Back in the States, all of the Jewish cemeteries I had been to had freshly mowed and groomed
grass, clear and maintained walking trails, and each of the headstones looked shiny and
affluent. This Jewish cemetery was a very different picture than I was used to-the grass was
very overgrown and contained weeds, the walking trails were not maintained or very clear, and
the headstones didn’t seem to be organized or properly placed. I noticed this to be upsetting to
me as I felt it disturbed the memory of the individuals, most of who were likely buried at least
100 years ago. I began to have a lot of thoughts about why the cemetery is this way, and I
imagined how it would be if a Jewish cemetery in the States were in this condition.


It is safe to assume that all the people in the cemetery had died/were buried before the German
occupation of Poland in 1939. We know that during the occupation, the cemetery was badly
vandalized and damaged by the German occupants, and the size of the cemetery was
significantly reduced. It makes a lot of sense to me then why many of the tombstones look like
they were just thrown in there and why the site is in such disarray. Immediately after the war,
once there Germans left, there were no Jews remaining in Oświęcim, and it makes sense why
those who left and were still alive wouldn’t want to return.


It is possible that there are people in Poland who have family members buried in that cemetery,
but are unaware because that information was never passed along to them or that it died with
their relatives in the Holocaust. People also may not know exactly who is buried there, as
tombstones have been moved as times changed during and after.

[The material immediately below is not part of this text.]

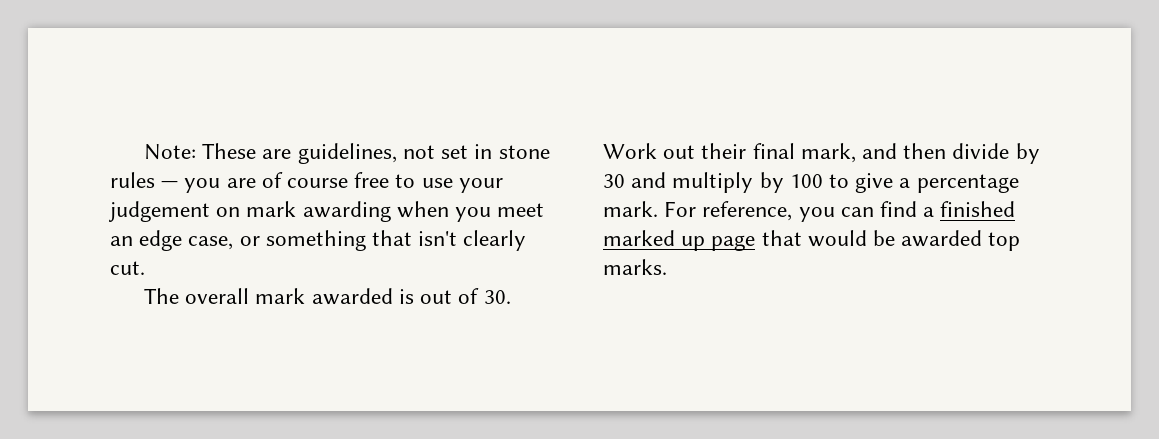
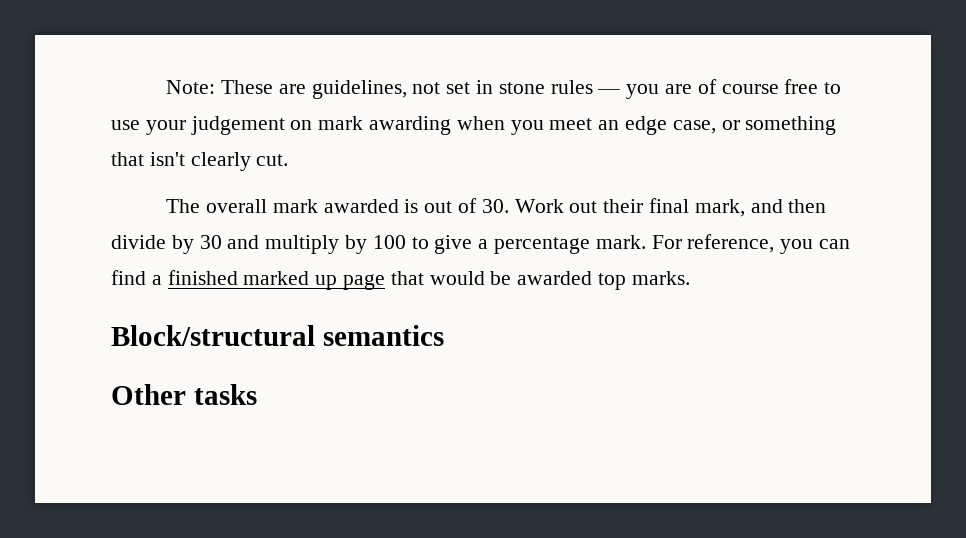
(667, 267) none -> [111,325,444,346] [111,384,257,405] // Block/structural semantics // Other tasks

Since the tour, I have been thinking a lot about how it would be if the Jewish cemetery where
my family is buried were to be found in a similar state as this one. I would be appalled that my
relatives were being disrespected like this in their final resting place and that no consideration
would be given to their personhood or ability to be at peace after death. As a family member
and a mourner, I would feel that my ability to remember my relatives would be impeded due to
another’s ignorance or hatred just because my family is Jewish. I think these thoughts are only
the beginning of how I would feel if my family’s gravesite were to be found in a similar state to
the Auschwitz cemetery. How can we continue honoring and respecting those before us when
we fail to create a peaceful site for their graves?